OpenT2M: No-frill Motion Generation with Open-source, Large-scale, High-quality Data¶

Conference: CVPR 2026
Paper: CVF Open Access
Code: Project Page https://research.beingbeyond.com/opent2m (Dataset open-sourced)
Area: Human Understanding / Text-to-Motion Generation
Keywords: Text-to-Motion, Motion dataset, Motion tokenizer, Residual quantization, Zero-shot generalization

TL;DR¶

The authors identified train/val set leakage in existing Text-to-Motion (T2M) benchmarks, where models overfit rather than generalize. They constructed OpenT2M, a million-scale, physically plausible, second-level annotated, long-horizon open-source motion dataset. Accompanied by MonoFrill—a "no-frills" autoregressive model using a 2D-PRQ tokenizer that treats motion as a "time × body-part" 2D image—the work improves zero-shot R@1 on de-leaked OOD benchmarks from approximately 0.07 to 0.24.

Background & Motivation¶

Background: Text-to-motion generation (generating human motion from a sentence) has progressed rapidly. The mainstream approach involves using a tokenizer (VQ-VAE style) to discretize continuous motion into tokens, followed by an autoregressive or diffusion model. Evaluation typically relies on the HumanML3D and Motion-X benchmarks.

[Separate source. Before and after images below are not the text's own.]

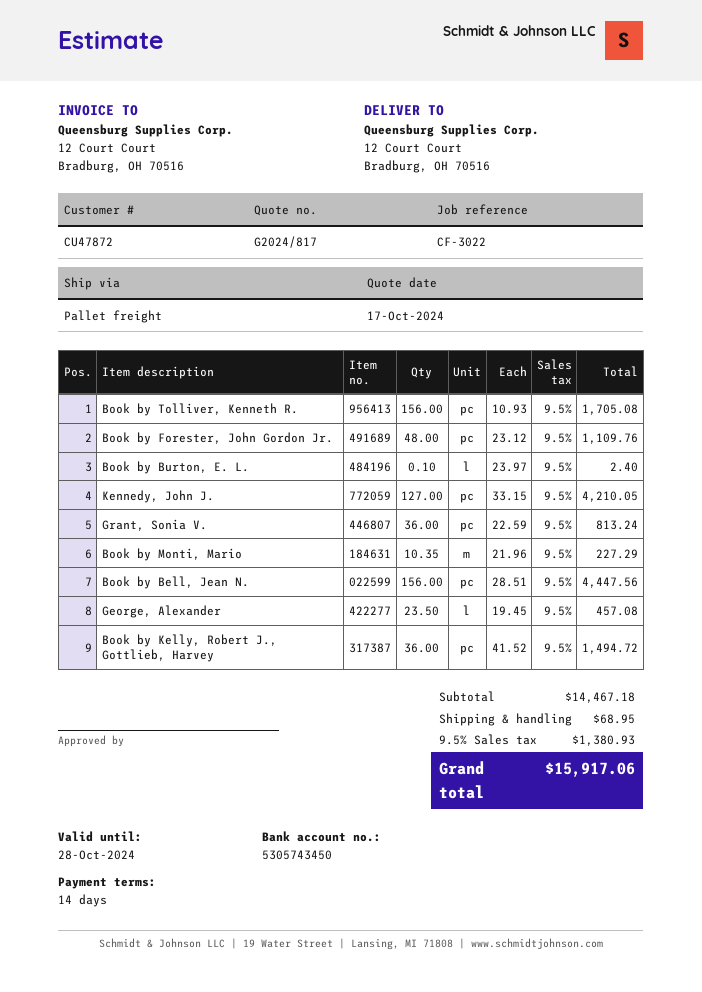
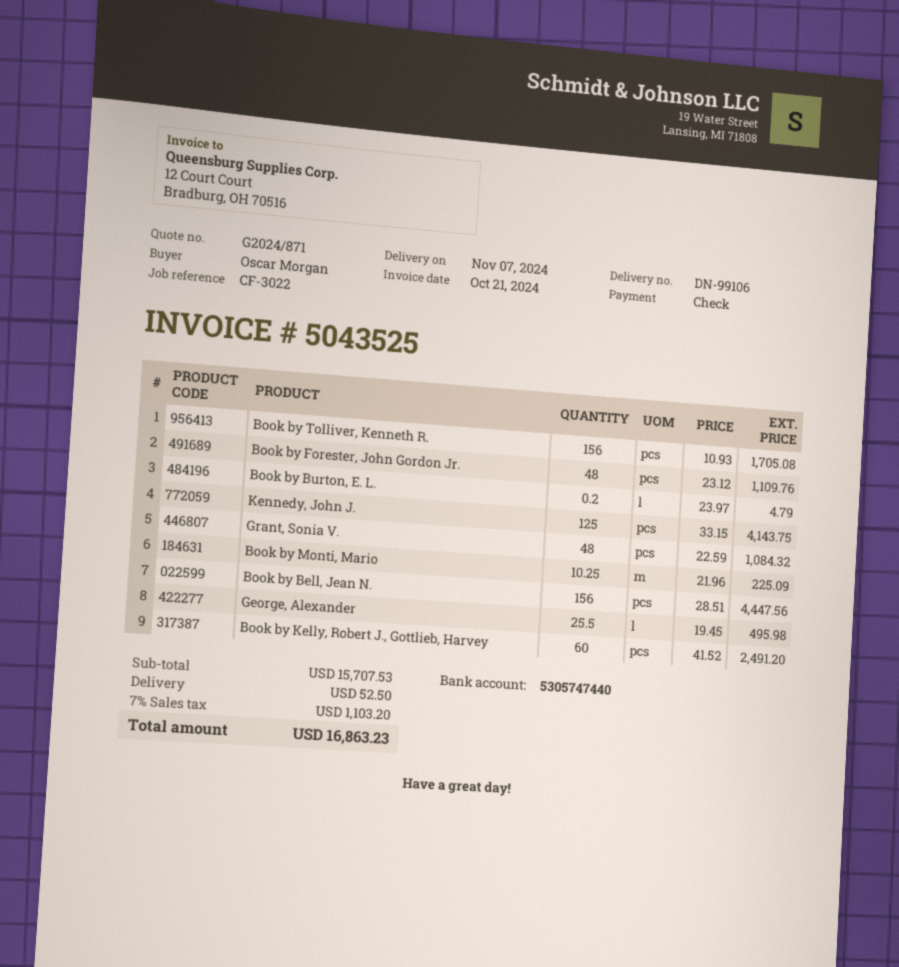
quote number: G2024/817 -> G2024/871
bank account: 5305743450 -> 5305747440
Book by Burton, E. L.: 0.1 x 23.97 = 2.40 -> 0.2 x 23.97 = 4.79
Kennedy, John J.: 127 x 33.15 = 4210.05 -> 125 x 33.15 = 4143.75
Grant, Sonia V.: 36 x 22.59 = 813.24 -> 48 x 22.59 = 1084.32
Book by Monti, Mario: 10.35 x 21.96 = 227.29 -> 10.25 x 21.96 = 225.09
George, Alexander: 23.5 x 19.45 = 457.08 -> 25.5 x 19.45 = 495.98
Book by Kelly, Robert J., Gottlieb, Harvey: 36 x 41.52 = 1494.72 -> 60 x 41.52 = 2491.20
subtotal: 14467.18 -> 15707.53
shipping: 68.95 -> 52.50
tax: 9.5% = 1380.93 -> 7% = 1103.20
total: 15917.06 -> 16863.23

Limitations of Prior Work: The authors conducted a statistical audit revealing "false prosperity." By mapping the CLIP distributions of training and validation texts, they found significant overlaps: 10.62% for HumanML3D and 16.97% for Motion-X where validation texts appear verbatim in the training set, often corresponding to nearly identical motions. Existing SOTA models show the typical signs of overfitting, requiring hundreds of epochs to converge. Once leaked samples are removed (denoted as the * version), performance drops precipitously. The perceived "gains" on standard benchmarks are largely due to memory of the training distribution rather than true generalization.

Key Challenge: Generalization requires diverse, high-quality motion data. However, high-quality motion data has stagnated since AMASS due to the high cost of professional MoCap. Extracting motion from internet videos via pose estimation provides scale but introduces physical implausibility (foot sliding, drifting, interpenetration), which contaminates training. Scale and quality have remained mutually exclusive.

Goal: ① Create a large, clean (physically plausible) open-source dataset; ② Build a leak-free benchmark to measure true generalization; ③ Demonstrate that with correct data, T2M can excel without fancy architectural tricks.

Key Insight: Curate a million-scale dataset (OpenT2M) from noisy video-extracted motions using a "physical feasibility RL filter." Support it with a simple tokenizer (2D-PRQ) that treats the body as five parts and motion as a 2D image, powering the "no-frills" MonoFrill model.

Method¶

Overall Architecture¶

The work comprises Data (OpenT2M dataset + curation pipeline) and Model (MonoFrill autoregressive generator with 2D-PRQ tokenizer). The data curation pipeline cleans noisy motions via physical feasibility verification, multi-granularity filtering, second-level text annotation, and long-horizon synthesis. In the model, 2D-PRQ discretizes motion into "part-level tokens," which an LLM backbone predicts autoregressively. The entire pipeline is intentionally kept simple—"no-frills"—placing the emphasis on data quality and representation.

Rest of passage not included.